:: Given data ::

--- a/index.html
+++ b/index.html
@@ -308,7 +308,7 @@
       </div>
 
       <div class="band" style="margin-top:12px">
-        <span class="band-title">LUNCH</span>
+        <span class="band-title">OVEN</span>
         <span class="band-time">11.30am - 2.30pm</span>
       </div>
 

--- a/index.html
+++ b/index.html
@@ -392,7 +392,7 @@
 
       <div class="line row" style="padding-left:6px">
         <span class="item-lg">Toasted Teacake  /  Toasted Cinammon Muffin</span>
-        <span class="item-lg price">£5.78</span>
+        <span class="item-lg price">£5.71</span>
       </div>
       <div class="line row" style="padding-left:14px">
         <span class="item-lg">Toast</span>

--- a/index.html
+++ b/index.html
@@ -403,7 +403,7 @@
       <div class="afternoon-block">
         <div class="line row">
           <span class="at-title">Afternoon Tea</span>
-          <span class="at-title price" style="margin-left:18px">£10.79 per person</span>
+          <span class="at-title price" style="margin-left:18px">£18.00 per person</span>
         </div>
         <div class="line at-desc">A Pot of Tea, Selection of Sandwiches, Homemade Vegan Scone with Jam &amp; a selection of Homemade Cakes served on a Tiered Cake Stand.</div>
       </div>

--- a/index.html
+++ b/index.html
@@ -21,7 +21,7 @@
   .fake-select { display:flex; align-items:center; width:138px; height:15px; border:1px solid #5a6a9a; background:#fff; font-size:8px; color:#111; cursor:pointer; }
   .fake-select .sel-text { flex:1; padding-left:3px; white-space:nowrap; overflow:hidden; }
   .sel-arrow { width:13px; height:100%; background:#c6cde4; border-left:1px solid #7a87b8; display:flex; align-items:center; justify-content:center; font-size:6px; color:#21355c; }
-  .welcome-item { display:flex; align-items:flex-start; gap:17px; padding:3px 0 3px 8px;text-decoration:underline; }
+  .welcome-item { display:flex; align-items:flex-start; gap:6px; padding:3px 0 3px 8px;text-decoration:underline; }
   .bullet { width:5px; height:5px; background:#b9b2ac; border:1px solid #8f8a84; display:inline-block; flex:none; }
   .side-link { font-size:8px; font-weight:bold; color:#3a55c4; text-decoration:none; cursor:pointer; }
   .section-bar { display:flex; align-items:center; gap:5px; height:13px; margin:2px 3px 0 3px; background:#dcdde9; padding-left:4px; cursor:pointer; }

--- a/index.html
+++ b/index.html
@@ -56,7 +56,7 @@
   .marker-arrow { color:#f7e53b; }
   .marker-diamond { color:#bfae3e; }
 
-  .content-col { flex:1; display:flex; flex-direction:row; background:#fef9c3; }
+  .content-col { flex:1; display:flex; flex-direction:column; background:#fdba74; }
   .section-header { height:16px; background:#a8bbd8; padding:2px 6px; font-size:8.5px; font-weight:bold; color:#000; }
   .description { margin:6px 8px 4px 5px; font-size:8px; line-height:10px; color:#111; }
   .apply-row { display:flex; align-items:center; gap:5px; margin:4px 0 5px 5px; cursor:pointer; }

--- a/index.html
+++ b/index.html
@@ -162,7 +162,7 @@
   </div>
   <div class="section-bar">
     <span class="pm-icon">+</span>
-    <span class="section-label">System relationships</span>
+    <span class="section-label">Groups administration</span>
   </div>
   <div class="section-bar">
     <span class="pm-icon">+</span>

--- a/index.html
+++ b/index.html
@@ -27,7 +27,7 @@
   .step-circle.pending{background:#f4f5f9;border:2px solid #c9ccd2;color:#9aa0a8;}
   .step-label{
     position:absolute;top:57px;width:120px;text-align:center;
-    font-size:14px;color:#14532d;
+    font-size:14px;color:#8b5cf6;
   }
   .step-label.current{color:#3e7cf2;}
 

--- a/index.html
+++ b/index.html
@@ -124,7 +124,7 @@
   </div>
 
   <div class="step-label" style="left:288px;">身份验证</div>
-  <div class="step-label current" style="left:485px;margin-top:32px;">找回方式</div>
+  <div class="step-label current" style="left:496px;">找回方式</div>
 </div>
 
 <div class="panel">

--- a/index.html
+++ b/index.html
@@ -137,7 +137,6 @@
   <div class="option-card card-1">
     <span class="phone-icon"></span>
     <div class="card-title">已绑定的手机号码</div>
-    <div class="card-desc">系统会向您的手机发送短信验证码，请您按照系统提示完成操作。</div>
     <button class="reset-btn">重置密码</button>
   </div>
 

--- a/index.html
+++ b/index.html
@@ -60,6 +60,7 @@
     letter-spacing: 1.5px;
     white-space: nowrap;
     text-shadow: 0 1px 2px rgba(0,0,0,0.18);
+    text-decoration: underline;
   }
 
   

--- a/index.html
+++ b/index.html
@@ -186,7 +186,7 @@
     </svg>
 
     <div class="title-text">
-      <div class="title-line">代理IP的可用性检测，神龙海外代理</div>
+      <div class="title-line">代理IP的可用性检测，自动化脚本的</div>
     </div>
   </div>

:: Exercise prompt ::
Report all lines above with "找回方式".

:: Your response ::
-  <div class="step-label current" style="left:485px;margin-top:32px;">找回方式</div>
+  <div class="step-label current" style="left:496px;">找回方式</div>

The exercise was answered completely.